As can be seen, alkyl groups have little effect on the chemical, electrical, and optical properties of PhX. Substituents containing double bonds C=C and benzene rings strongly affect the optical properties and only slightly the chemical properties and dipole moments. Strongly electropositive and strongly electronegative substituents significantly affect all these properties.
Among the indicators of the influence of substituents on various optical properties there is a certain commonality: the closer and more intense the absorption bands, the higher, in most cases, the intensity of the 1600 lines and the EMR. At the same time, there is an undoubted connection between anomalies in dipole moments and the constants $\sigma$; electronegative substituents in most cases have positive $\sigma_n$, while electropositive ones have the opposite (roughly speaking, the larger $\Delta \mu$, the smaller $\sigma_n^*$). However, the optical properties mentioned are not in obvious correspondence with the electrical and chemical properties.

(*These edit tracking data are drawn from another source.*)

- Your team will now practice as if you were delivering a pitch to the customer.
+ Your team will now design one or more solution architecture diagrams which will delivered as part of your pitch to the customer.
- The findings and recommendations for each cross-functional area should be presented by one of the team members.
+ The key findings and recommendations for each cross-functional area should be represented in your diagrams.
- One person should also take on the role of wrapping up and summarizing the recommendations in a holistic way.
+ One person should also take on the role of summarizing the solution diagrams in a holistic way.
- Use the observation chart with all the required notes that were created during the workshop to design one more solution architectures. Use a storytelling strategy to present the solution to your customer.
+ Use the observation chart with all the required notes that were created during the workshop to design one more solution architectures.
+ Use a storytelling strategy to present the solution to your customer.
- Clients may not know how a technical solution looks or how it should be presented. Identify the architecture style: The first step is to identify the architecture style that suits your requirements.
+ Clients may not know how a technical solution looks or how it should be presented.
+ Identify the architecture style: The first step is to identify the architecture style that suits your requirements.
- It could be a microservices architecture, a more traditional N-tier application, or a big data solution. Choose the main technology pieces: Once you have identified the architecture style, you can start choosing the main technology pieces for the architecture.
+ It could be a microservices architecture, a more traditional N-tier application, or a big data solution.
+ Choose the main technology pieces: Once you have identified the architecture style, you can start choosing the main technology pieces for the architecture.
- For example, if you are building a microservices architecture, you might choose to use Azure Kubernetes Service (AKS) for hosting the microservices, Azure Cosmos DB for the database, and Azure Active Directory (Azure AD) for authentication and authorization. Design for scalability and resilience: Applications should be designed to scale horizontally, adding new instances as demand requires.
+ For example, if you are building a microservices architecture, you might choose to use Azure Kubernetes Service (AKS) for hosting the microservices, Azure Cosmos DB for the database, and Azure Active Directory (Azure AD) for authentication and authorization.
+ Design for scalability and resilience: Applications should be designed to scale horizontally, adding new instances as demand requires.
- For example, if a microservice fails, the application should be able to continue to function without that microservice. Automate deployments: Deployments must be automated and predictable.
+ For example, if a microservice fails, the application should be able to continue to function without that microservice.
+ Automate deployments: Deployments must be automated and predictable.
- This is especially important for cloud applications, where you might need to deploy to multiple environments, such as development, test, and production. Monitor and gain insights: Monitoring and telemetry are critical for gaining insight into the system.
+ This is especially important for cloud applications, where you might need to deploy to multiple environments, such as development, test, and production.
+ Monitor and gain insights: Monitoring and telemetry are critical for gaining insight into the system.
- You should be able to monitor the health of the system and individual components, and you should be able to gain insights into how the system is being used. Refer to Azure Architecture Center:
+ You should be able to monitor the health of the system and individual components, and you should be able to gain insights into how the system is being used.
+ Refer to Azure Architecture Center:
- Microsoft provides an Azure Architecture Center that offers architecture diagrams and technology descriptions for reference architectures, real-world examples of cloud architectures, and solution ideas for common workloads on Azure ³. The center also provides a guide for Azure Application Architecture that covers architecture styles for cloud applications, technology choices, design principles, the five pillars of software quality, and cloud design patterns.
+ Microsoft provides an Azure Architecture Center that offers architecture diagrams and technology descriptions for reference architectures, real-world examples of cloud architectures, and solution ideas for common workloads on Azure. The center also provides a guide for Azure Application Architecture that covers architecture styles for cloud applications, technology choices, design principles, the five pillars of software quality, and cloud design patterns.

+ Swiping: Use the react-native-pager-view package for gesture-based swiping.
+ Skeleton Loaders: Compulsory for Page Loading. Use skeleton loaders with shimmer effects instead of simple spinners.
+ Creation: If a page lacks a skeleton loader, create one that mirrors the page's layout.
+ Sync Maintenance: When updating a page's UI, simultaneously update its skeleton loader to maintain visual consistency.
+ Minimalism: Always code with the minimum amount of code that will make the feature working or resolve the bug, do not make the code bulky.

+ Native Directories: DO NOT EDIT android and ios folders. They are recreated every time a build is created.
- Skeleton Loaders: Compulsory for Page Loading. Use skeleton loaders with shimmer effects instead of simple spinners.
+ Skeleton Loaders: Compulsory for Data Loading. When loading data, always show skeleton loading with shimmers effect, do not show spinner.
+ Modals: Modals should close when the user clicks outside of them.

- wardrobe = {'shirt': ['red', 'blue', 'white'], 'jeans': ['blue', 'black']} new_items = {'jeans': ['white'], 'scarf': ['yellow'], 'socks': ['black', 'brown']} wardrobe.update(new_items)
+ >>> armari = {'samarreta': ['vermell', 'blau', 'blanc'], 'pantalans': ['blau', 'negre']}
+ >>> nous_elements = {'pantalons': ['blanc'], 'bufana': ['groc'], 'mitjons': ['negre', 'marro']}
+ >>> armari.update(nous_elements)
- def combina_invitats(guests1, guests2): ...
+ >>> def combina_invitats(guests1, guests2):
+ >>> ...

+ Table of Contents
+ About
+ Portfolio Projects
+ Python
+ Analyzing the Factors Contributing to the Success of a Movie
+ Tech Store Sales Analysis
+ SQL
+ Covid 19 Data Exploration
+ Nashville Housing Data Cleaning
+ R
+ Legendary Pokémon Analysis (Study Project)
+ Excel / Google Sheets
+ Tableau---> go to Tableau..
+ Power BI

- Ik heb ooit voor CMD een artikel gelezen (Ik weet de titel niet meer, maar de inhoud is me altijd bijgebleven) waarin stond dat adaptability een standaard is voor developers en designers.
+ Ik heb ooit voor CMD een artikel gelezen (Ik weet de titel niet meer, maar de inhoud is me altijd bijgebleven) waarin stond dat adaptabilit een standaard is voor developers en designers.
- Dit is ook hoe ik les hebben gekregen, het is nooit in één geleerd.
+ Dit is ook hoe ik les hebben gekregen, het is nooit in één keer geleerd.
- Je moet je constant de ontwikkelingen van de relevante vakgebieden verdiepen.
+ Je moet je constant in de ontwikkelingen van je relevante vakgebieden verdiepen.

From the position and intensity of the absorption bands one can determine the contributions $R_i$ of individual electronic levels to the value of the molecular refraction $MR$ according to the formula $R_i = 18 \cdot 10^9 \cdot f_i(\nu_i^2 - \nu^2)^{-1}$, where $\nu_i$ is the frequency of the $i$-th absorption band, $\nu$ is the frequency of the incident light in cm$^{-1}$, and $f_i$ is the oscillator strength.
Table 2
| Compound | 1st $\lambda_1$ | 1st $R_1$ | 1st $\Delta R_1$ | 2nd $\lambda_2$ | 2nd $R_2$ | 2nd $\Delta R_2$ | 3rd (and 4th) $\lambda_3$ | 3rd (and 4th) $R_3$ | 3rd (and 4th) $\Delta R_3$ | $\Sigma R$ | $\dfrac{MR_\gamma - MR_D}{\Sigma \Delta R}$ calc. | $\dfrac{MR_\gamma - MR_D}{\Sigma \Delta R}$ found |
|---|---|---|---|---|---|---|---|---|---|---|---|---|
| Benzene | 255 | 0.06 | 0.01 | 204 | 1.3 | 0.16 | 184 | 7.3 | 0.70 | 8.7 | 0.87 | 0.96 |
| Fluorobenzene | 267 | 0.4 | 0.11 | 200 | 1.2 | 0.15 | 181 | 7.0 | 0.67 | 8.6 | 0.93 | 0.87 |
| Toluene | 262 | 0.1 | 0.02 | 205 | 1.6 | 0.20 | 189 | 7.9 | 0.78 | 9.6 | 1.00 | 1.10 |
| tert-Butylbenzene | 260 | 0.1 | 0.02 | 206 | 1.6 | 0.22 | 188 | 11.9 | 1.26 | 13.6 | 1.50 | 1.36 |
| Styrene | 282 | 0.3 | 0.11 | 245 | 3.6 | 0.73 | 203 | 4.0 | 0.50 | 7.9 | 1.33 | 1.80 |
| Dimethylaniline | 297 | 0.9 | 0.37 | 250 | 3.8 | 0.82 | 200 | 3.9 | 0.46 | — | — | — |
| Dimethylaniline | 297 | 0.9 | 0.37 | 250 | 3.8 | 0.82 | 176 | 4.7 | 0.43 | 13.3 | 2.08 | 2.06 |
| Cinnamaldehyde | — | — | — | 279 | 10.1 | 3.20 | 220 | 3.0 | 0.48 | 13.1 | 3.68 | 3.55 |
In Table 2 are given the values of $R_i$ in cubic centimeters, calculated for the sodium $D$ line, and the increments $(\Delta R_i)$ of these values on going from the $D$ line to the hydrogen line $H_\gamma$ (4361 Å).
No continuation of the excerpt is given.